*** Block opens ***

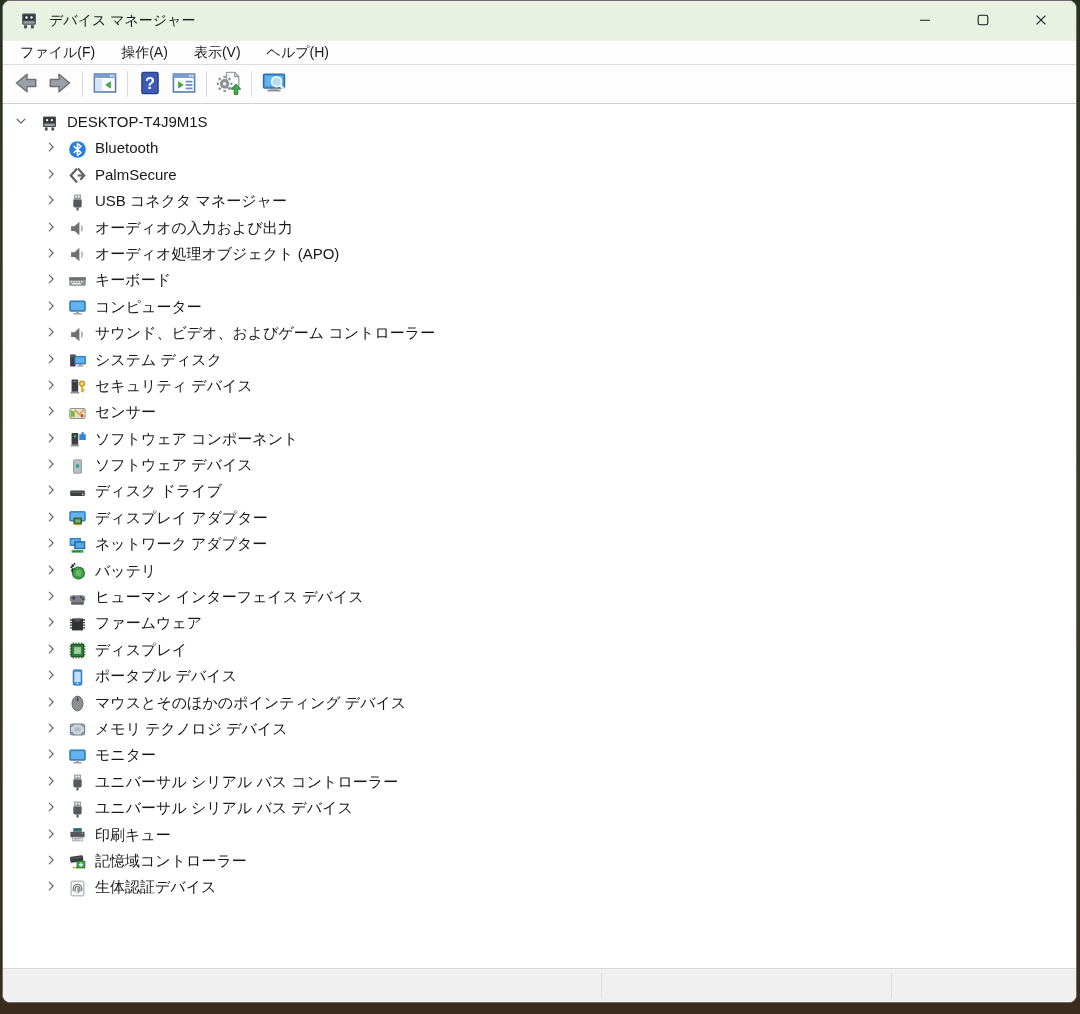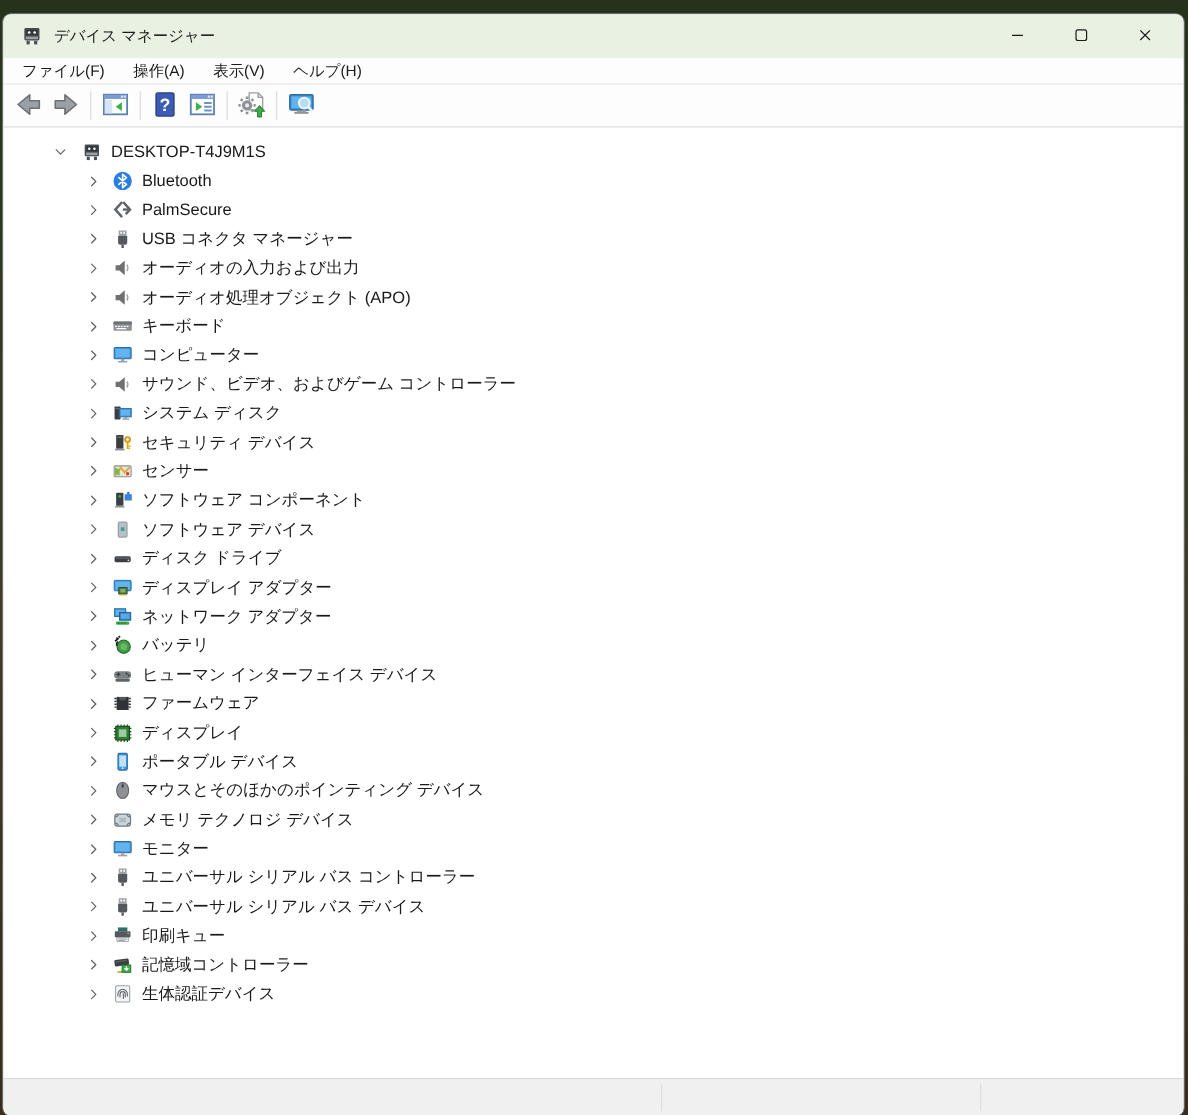--- a/index.html
+++ b/index.html
@@ -10,7 +10,7 @@
     position:relative;
   }
   .window{
-    position:absolute; left:2px; top:12px; width:1075px; height:1003px;
+    position:absolute; left:2px; top:0; width:1075px; height:1003px;
     background:#ffffff; border-radius:8px; overflow:hidden;
     border:1px solid #6f6f6f;
     display:flex; flex-direction:column;

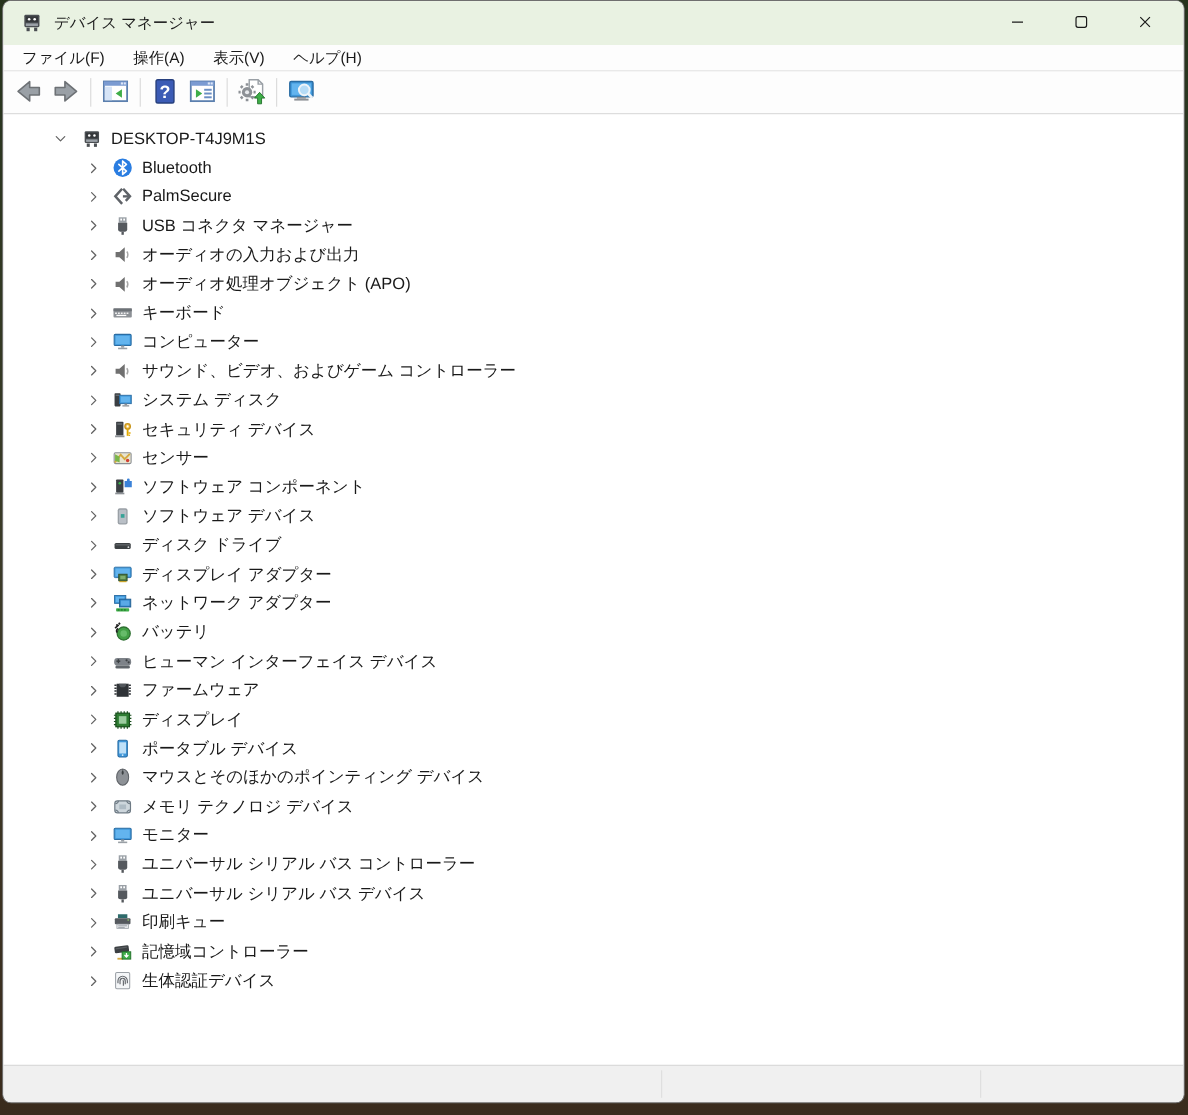--- a/index.html
+++ b/index.html
@@ -43,7 +43,7 @@
   .tool-sep{ width:1px; height:26px; background:#d9d9d9; margin:0 5px; }
   
   .tree{ flex:1; background:#ffffff; padding-top:9px; overflow:hidden; }
-  .tree-row{ height:26.4px; display:flex; align-items:center; padding-left:40px;margin-left:34px; }
+  .tree-row{ height:26.4px; display:flex; align-items:flex-start; padding-left:40px; }
   .tree-row.root{ padding-left:10px; }
   .chevron{ width:16px; height:16px; flex:none; margin-right:8px; display:flex;
     align-items:center; justify-content:center; }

*** Block closes ***

TASK BRIEF: Leaving the pictures aside, transcribe exactly the lines from the one containing "top:12px; width:1075px; height:1003px;" to the final line of the entries above, both ends included.

RESULT OF THE EXERCISE:
-    position:absolute; left:2px; top:12px; width:1075px; height:1003px;
+    position:absolute; left:2px; top:0; width:1075px; height:1003px;
     background:#ffffff; border-radius:8px; overflow:hidden;
     border:1px solid #6f6f6f;
     display:flex; flex-direction:column;

--- a/index.html
+++ b/index.html
@@ -43,7 +43,7 @@
   .tool-sep{ width:1px; height:26px; background:#d9d9d9; margin:0 5px; }
   
   .tree{ flex:1; background:#ffffff; padding-top:9px; overflow:hidden; }
-  .tree-row{ height:26.4px; display:flex; align-items:center; padding-left:40px;margin-left:34px; }
+  .tree-row{ height:26.4px; display:flex; align-items:flex-start; padding-left:40px; }
   .tree-row.root{ padding-left:10px; }
   .chevron{ width:16px; height:16px; flex:none; margin-right:8px; display:flex;
     align-items:center; justify-content:center; }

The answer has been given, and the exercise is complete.